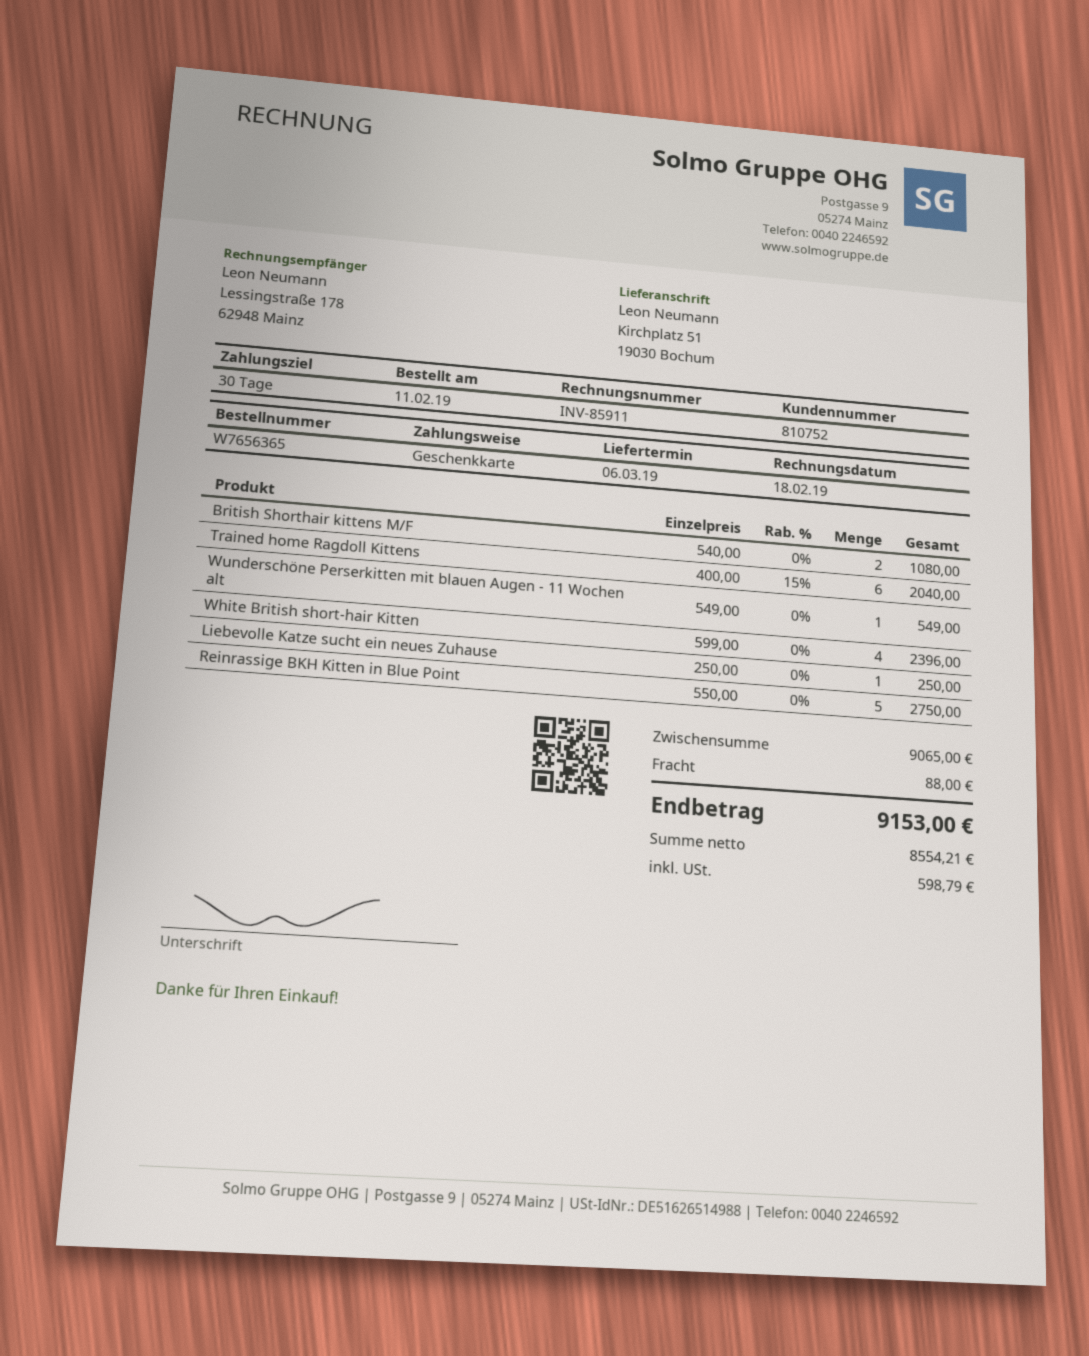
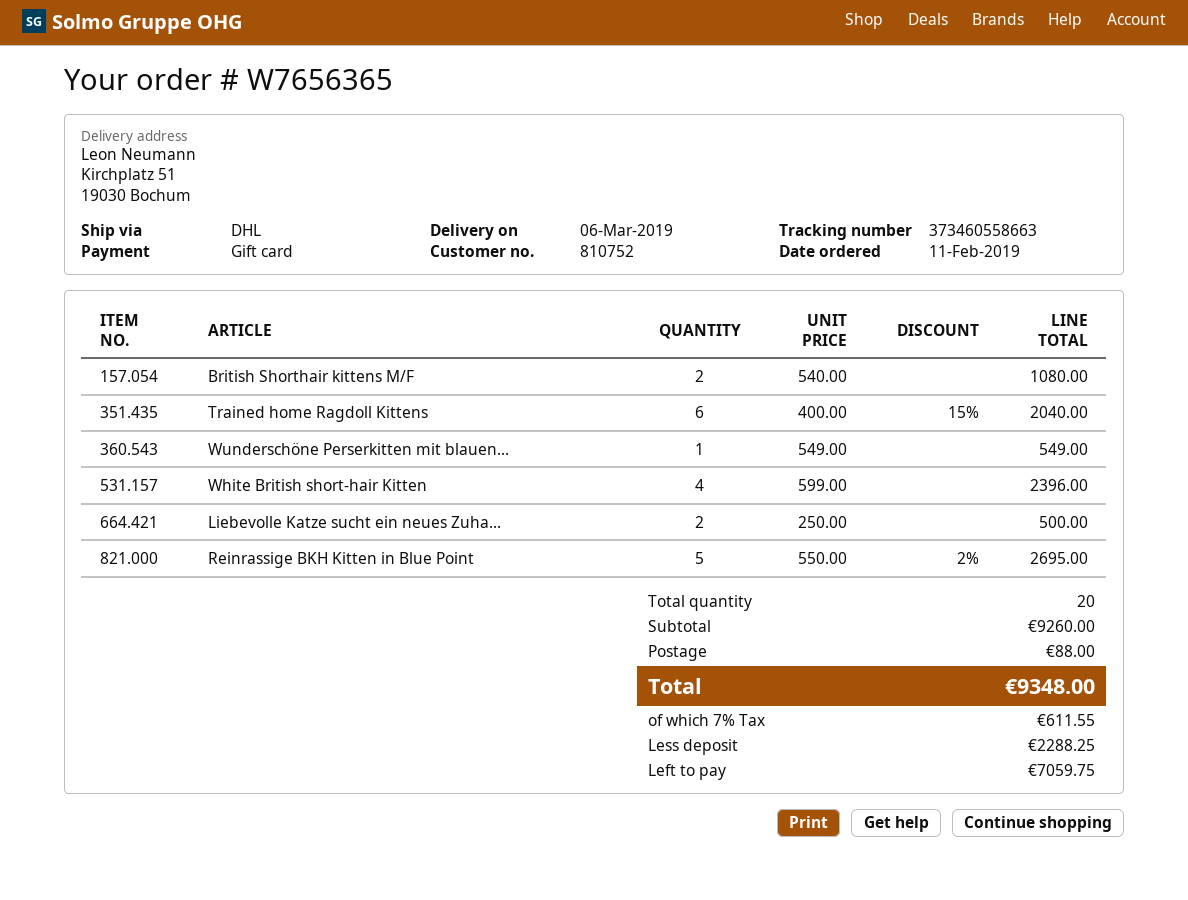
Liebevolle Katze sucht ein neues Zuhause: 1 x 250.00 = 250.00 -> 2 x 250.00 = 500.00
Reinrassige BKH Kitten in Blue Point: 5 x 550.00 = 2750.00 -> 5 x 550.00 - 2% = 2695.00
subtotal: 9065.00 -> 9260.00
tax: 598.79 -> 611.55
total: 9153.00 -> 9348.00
· · · · · · ·
Task item
Every line of the data above is to be set down word for word, with the pictures left out.

Answer box
Liebevolle Katze sucht ein neues Zuhause: 1 x 250.00 = 250.00 -> 2 x 250.00 = 500.00
Reinrassige BKH Kitten in Blue Point: 5 x 550.00 = 2750.00 -> 5 x 550.00 - 2% = 2695.00
subtotal: 9065.00 -> 9260.00
tax: 598.79 -> 611.55
total: 9153.00 -> 9348.00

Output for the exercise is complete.